Technology Deep Dive Track

Improving throughput and latency with Flink’s network stack

Flink's network stack is designed with two goals in mind: (a) having low latency for data passing through, and (b) achieving an optimal throughput. It already achieves a good trade-off between these two but we will continue to tune it further for an optimal one. Flink 1.5 did not only further reduce overhead inside the network stack, but also introduced some groundbreaking changes in the stack itself, introducing an own (credit-based) flow control mechanism and a general change towards a more network-event-driven pull approach. With our own flow control, we steer what data is sent on the wire and make sure that the receiver has capacity to handle it. If there is no capacity, we will backpressure earlier and allow checkpoint barriers to pass through more quickly which improves checkpoint alignment and overall checkpoint speed.

In this talk, we will describe in detail how the network stack works with respect to (de)serialization, memory management and buffer pools, the different actor threads involved, configuration, as well as the design to improve throughput and latency trade-offs in the network and processing pipelines. We will go into detail on what is happening during checkpoint alignments and how credit-based flow control improves them.
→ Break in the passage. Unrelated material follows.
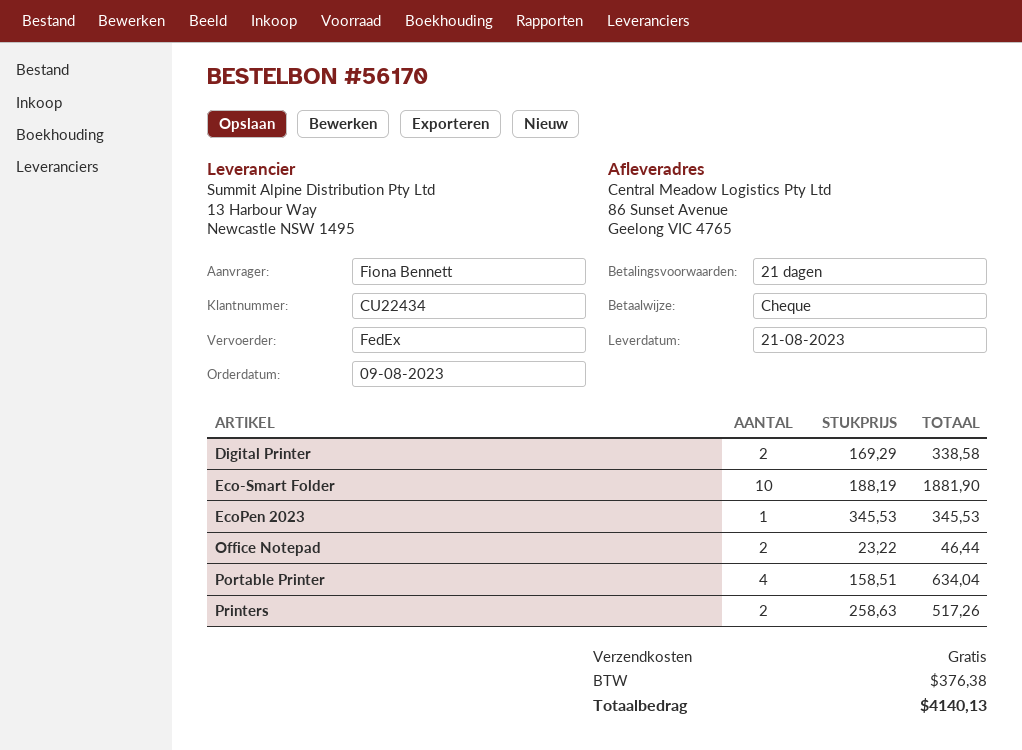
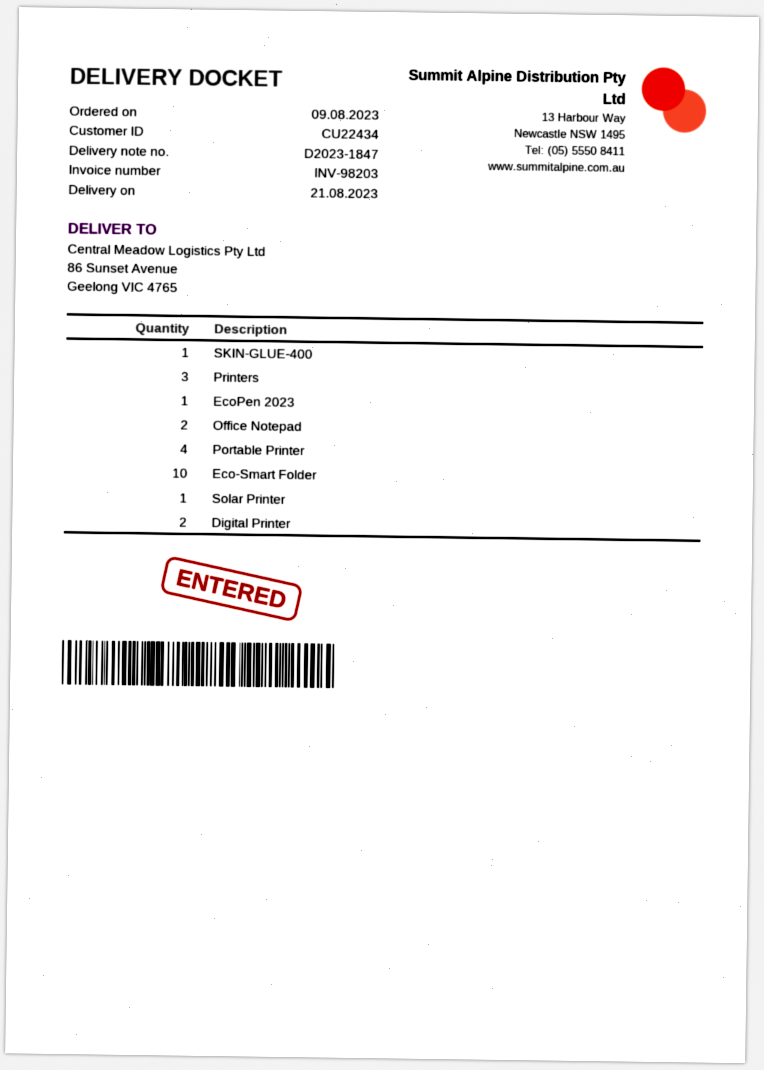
Printers: 2 -> 3
SKIN-GLUE-400: none -> 1
Solar Printer: none -> 1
Additionally, we will present common pitfalls as well as debugging techniques to find network-related issues in your Flink jobs.


Nico Kruber
Nico Kruber
Nico Kruber

Nico Kruber is an Apache Flink contributor and works as a software engineer at data Artisans. He is very passionate about open source projects and likes to dig deeper into Flink’s core to further improve performance and extend Flink’s capabilities where possible. Before joining data Artisans, Nico was working on his PhD in parallel and distributed systems at Zuse-Institute Berlin.